Researchers uncovered a serious flaw in the underlying technology for nearly all Internet traffic, a discovery that led to an urgent and secretive international effort to prevent global disruptions of Web surfing, e-mails and instant messages.
The British government announced the vulnerability in core Internet technology on Tuesday. Left unaddressed, experts said, it could allow hackers to knock computers offline and broadly disrupt vital traffic-directing devices, called routers, that coordinate the flow of data among distant groups of computers.
“Exploitation of this vulnerability could have affected the glue that holds the Internet together,” said Roger Cumming, director for England’s National Infrastructure Security Coordination Centre.
The Homeland Security Department issued its own cyberalert hours later that attacks “could affect a large segment of the Internet community.” It said normal Internet operations probably would resume after such attacks stopped. Experts said there were no reports of attacks using this technique.
The risk was similar to Internet users “running naked through the jungle, which didn’t matter until somebody released some tigers,” said Paul Vixie of the Internet Systems Consortium Inc.
“It’s a significant risk,” Vixie said. “The larger Internet providers are jumping on this big time. It’s really important this just gets fixed before the bad guys start exploiting it for fun and recognition.”

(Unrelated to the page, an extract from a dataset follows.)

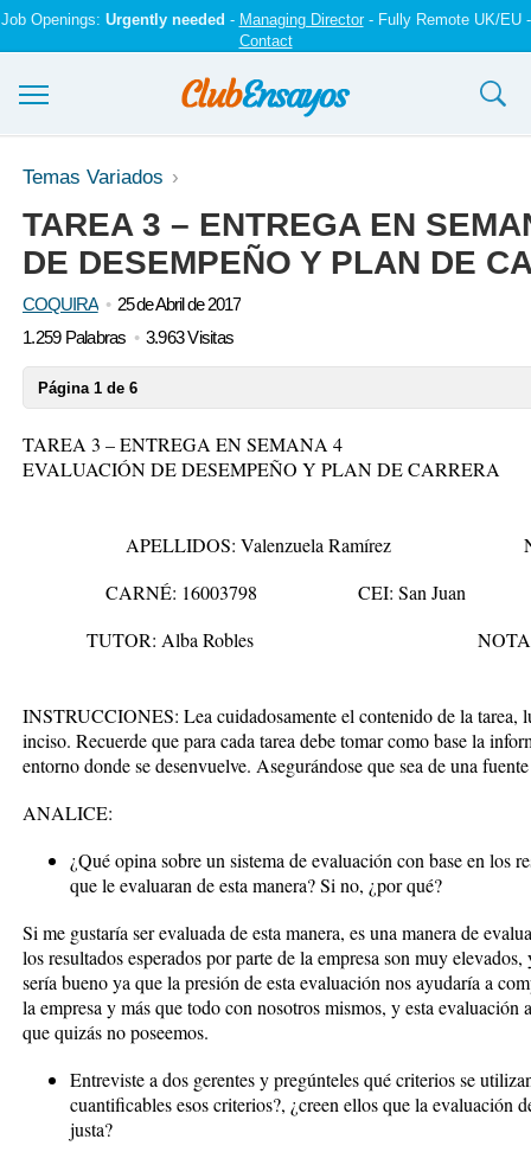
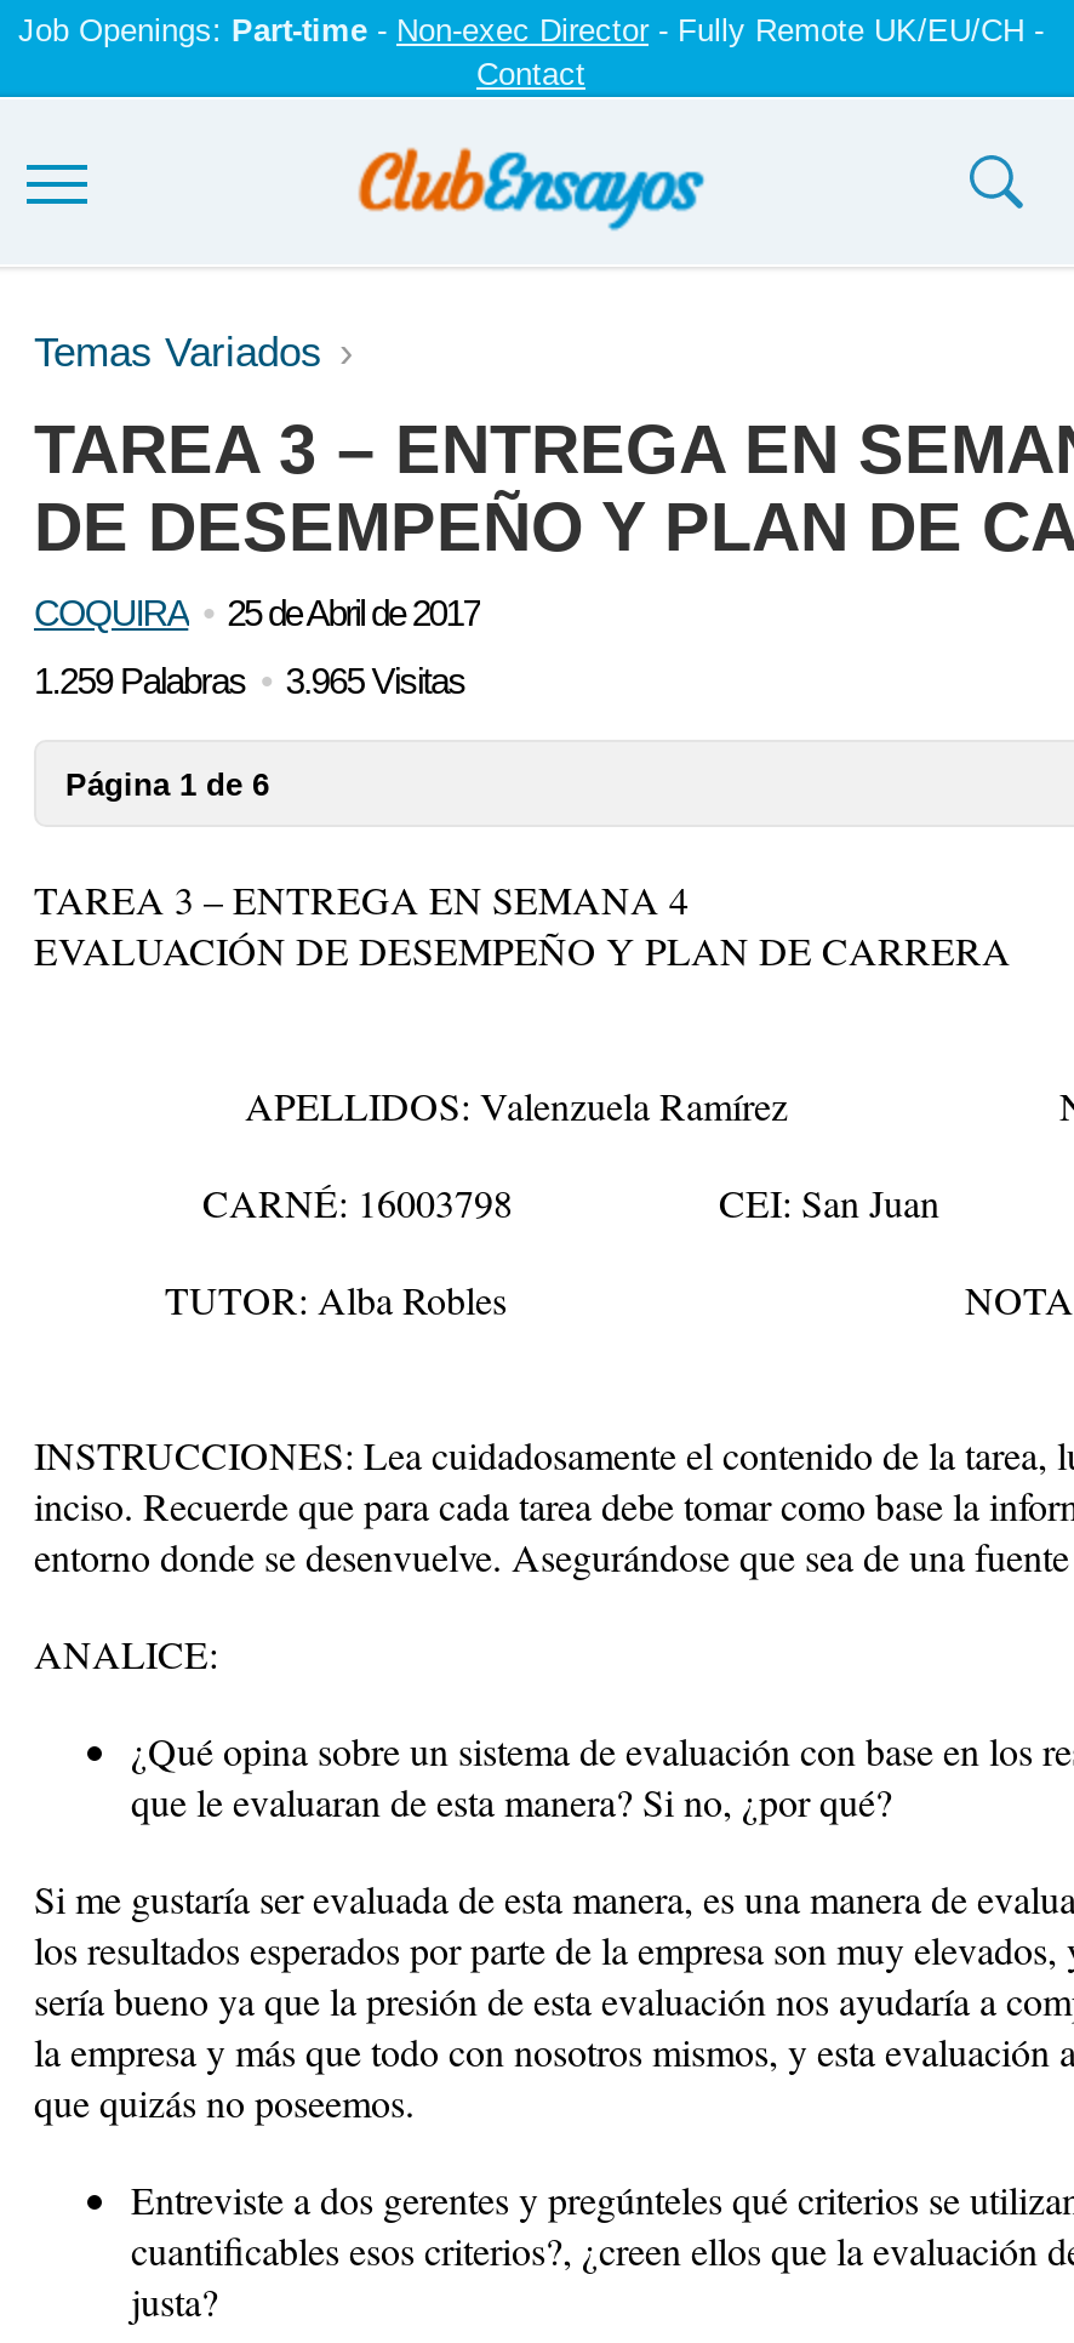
[1,11,530,28] Job Openings: Urgently needed - Managing Director - Fully Remote UK/EU - -> [18,12,1044,49] Job Openings: Part-time - Non-exec Director - Fully Remote UK/EU/CH -
[23,327,233,347] 1.259 Palabras 3.963 Visitas -> [34,660,465,701] 1.259 Palabras 3.965 Visitas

TCP flaw lets attackers trick routers
The flaw affecting the Internet’s “transmission control protocol,” or TCP, was discovered late last year by a computer researcher in Milwaukee. Paul Watson said he identified a method to reliably trick personal computers and routers into shutting down electronic conversations by resetting the machines remotely.
Experts previously said such attacks could take between four years and 142 years to succeed because they require guessing a rotating number from roughly 4 billion possible combinations. Watson said he can guess the proper number with as few as four attempts, which can be accomplished within seconds.
Routers continually exchange important updates about the most efficient traffic routes between large networks. Continued successful attacks against routers can cause them to go into a standby mode, known as “dampening,” that can persist for hours.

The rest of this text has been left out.